Breaking Down the Meaning of ‘Reportable Cyber Incidents?’
To piggyback off our prior blog post, in light of the growing number of cyber incidents disrupting credit union operations, the NCUA came down with a final rule that, effective September 1, 2023, will require federally insured credit unions (including federal chartered corporate credit unions and federally insured, state-chartered corporate credit unions) to notify the NCUA of any cyber incident that rises to the level of a “reportable cyber incident.” Specifically, notification will be required as soon as possible but no later than 72 hours after a FICU reasonably believes that a reportable cyber incident has occurred or within 72 hours after being notified by a third-party of a reportable cyber incident, whichever is sooner.
NCUA’s rule was adopted to get ahead of the Cyber Incident Reporting for Critical Infrastructure Act of 2022 (CIRCIA) adopted by Congress which will not go into effect until 2025 and will require covered entities to report covered cyber incidents to the Cybersecurity and Infrastructure Security (CISA) no later than 72 hours after the entity reasonably believes that a covered cyber incident has occurred. NCUA believed it was prudent to have notification requirements in place now to bridge the gap between now and CIRCIA’s effective date and aimed to align the final rule with the reporting framework under CIRCIA. It also intends to coordinate with CISA to avoid duplicate reporting to both the NCUA and CISA.

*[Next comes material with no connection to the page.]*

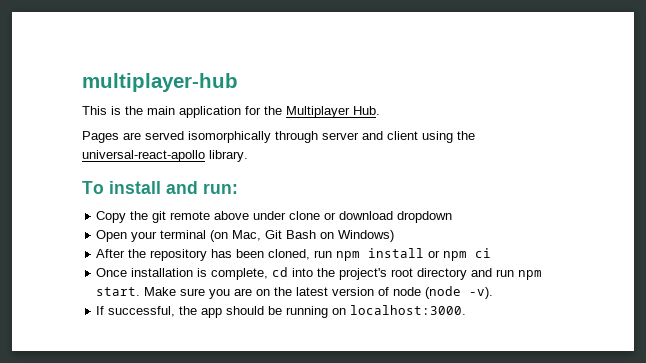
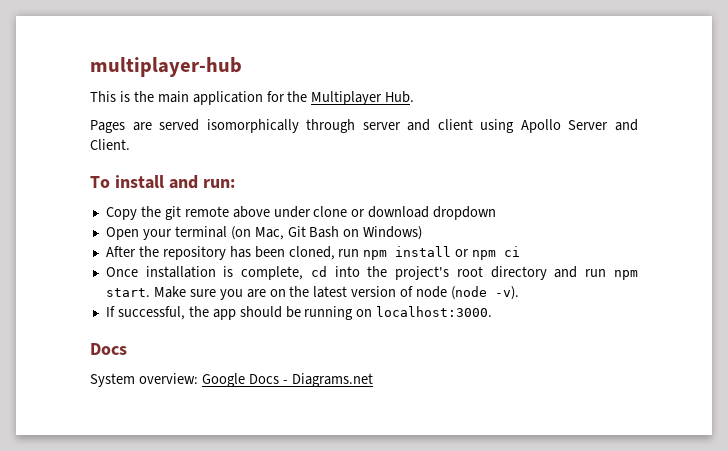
[457,131,475,140] [82,150,248,162] the universal-react-apollo library. -> [520,119,638,133] [90,139,130,150] Apollo Server and Client.
(467, 310) none -> [90,343,127,355] [90,373,373,387] // Docs // System overview: Google Docs - Diagrams.net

The NCUA rule defines a “reportable cyber incident” as any substantial cyber incident that causes
- a substantial loss of confidentiality, integrity, or availability of a network or member information system as a result of unauthorized access to or exposure of sensitive data, disruption of vital member services, or that has a serious impact on the safety and resiliency of operational systems and processes,
- a disruption of a credit union’s business operations, vital member services, or a member information, or
- a disruption of a credit union’s business operations or unauthorized access to sensitive data either facilitated through, or caused by, a compromise of a credit union service organization, cloud service provider or other third-party data hosting provider or supply chain compromise.
- An example of what would be considered reportable under the first prong would be an unplanned outage affecting all or a significant number of members and employees that arises out of a failed system upgrade or change. This would not include routine downtime for system updates or maintenance.
- A reportable cyber incident under the second prong would include, for example, a distributed denial of service (DDoS) attack that results in a disruption of member account access. However, blocked phishing attempts or any other failed attempts to access the FICU’s systems or unsuccessful malware attacks are not reportable.
- Reportable cyber incidents under the third prong are only those affecting a third-party the FICU has a relationship with. Importantly, the clock for the 72 hour notification period starts on the earlier of the FICU being informed by the third-party of the incident or upon the FICU forming a reasonable belief that it has occurred.
Finally, the rule includes an exception for any event where the cyber incident is performed in good faith by an entity in response to a request by the owner or operator of the information system (e.g. penetration testing conducted by a third-party contracted by the FICU).
We can expect more detailed guidance from the NCUA providing additional examples of reportable and non-reportable cyber incidents in the near future.